Ao menos a plantação da vinícola segue com seu calendário normal, por ora, sob supervisão de um agrônomo. Ela deve render frutos ao início do verão (no Hemisfério Norte). Os vinhos já produzidos estão armazenados em tonéis de aço inox.

Por fim, para constar, Hernanes tem participação em outro negócio, a um oceano de distância de Turim: é sócio de uma pousada em Fernando de Noronha.

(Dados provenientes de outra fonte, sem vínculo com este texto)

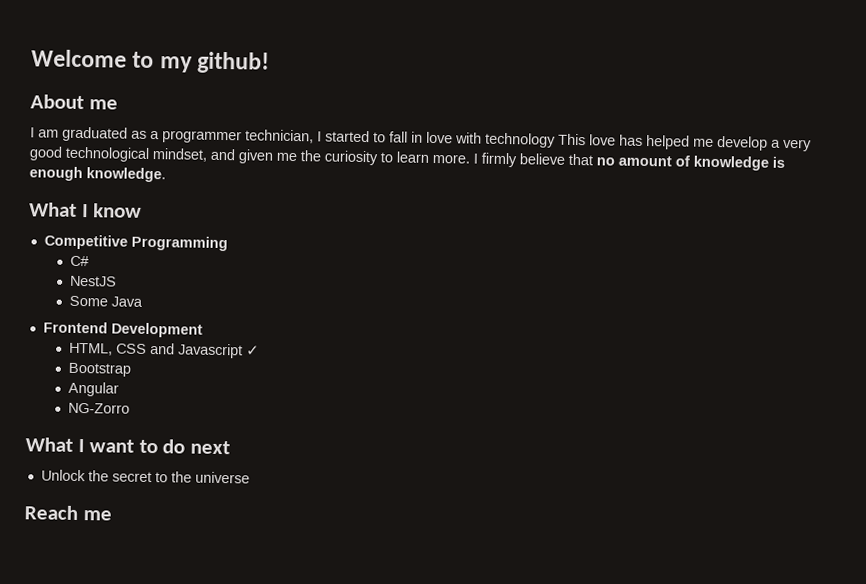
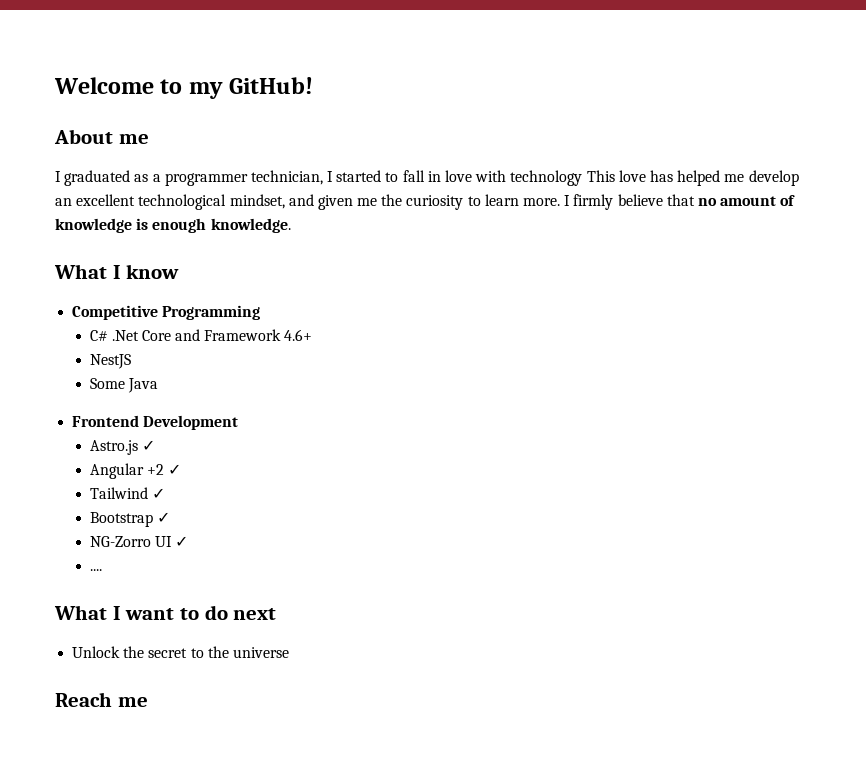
- Welcome to my github!
+ Welcome to my GitHub!
- I am graduated as a programmer technician, I started to fall in love with technology This love has helped me develop a very good technological mindset, and given me the curiosity to learn more.
+ I graduated as a programmer technician, I started to fall in love with technology This love has helped me develop an excellent technological mindset, and given me the curiosity to learn more.
- C#
+ C# .Net Core and Framework 4.6+
- HTML, CSS and Javascript ✓
+ Astro.js ✓
+ Angular +2 ✓
+ Tailwind ✓
- Bootstrap
- Angular
+ Bootstrap ✓
- NG-Zorro
+ NG-Zorro UI ✓
+ ....

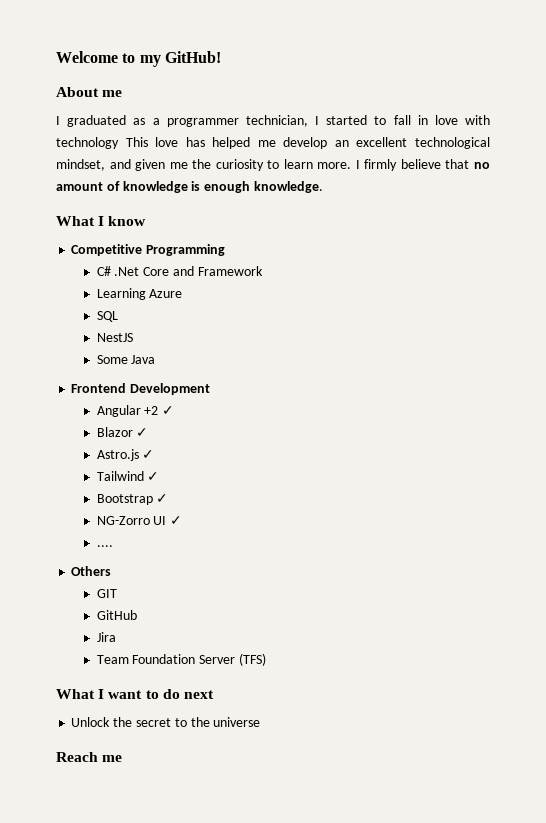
- C# .Net Core and Framework 4.6+
+ C# .Net Core and Framework
+ Learning Azure
+ SQL
+ Angular +2 ✓
+ Blazor ✓
  Astro.js ✓
- Angular +2 ✓
+ Others
+ GIT
+ GitHub
+ Jira
+ Team Foundation Server (TFS)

Sempre gostei de negócios de turismo e gastronomia. Por isso também que resolvi investir nessas áreas. Gosto bastante de fazer essas coisas. Mas sou uma pessoa que gosta de se dedicar muito ao trabalho, de estudar muito. Por isso, hoje me dedico totalmente ao futebol e tenho pessoas que me passam 'reports'. Mas, quando parar com o futebol, pretendo me dedicar integramente a estes negócios."

Rubens Chiri / saopaulofc.net

O desejo é a Libertadores

Agora, é isso: na frase acima, Hernanes faz questão de pontuar que, por mais que tenha diversificado seus negócios, o que o move ainda é o campo de futebol.

O meia acertou seu retorno ao São Paulo no fim de 2018. Uma notícia que surpreendeu o mercado da bola e deixou o torcedor tricolor feliz da vida. Afinal, o veterano havia sido um dos grandes destaques da temporada 2017 no Brasil e era muito bem remunerado na China.

Custou caro ao clube do Morumbi, mas também abriu mão de uma boa quantia para deixar o Oriente. Na sua cabeça, um sonho ainda não realizado exerceu forte influência: o desafio de ganhar uma Libertadores pelo time que o revelou.

"Decidi voltar ao São Paulo muito por causa da Libertadores. Tenho ainda esse desejo de ser campeão da Libertadores pelo São Paulo. Foi algo que me motivou muito a voltar."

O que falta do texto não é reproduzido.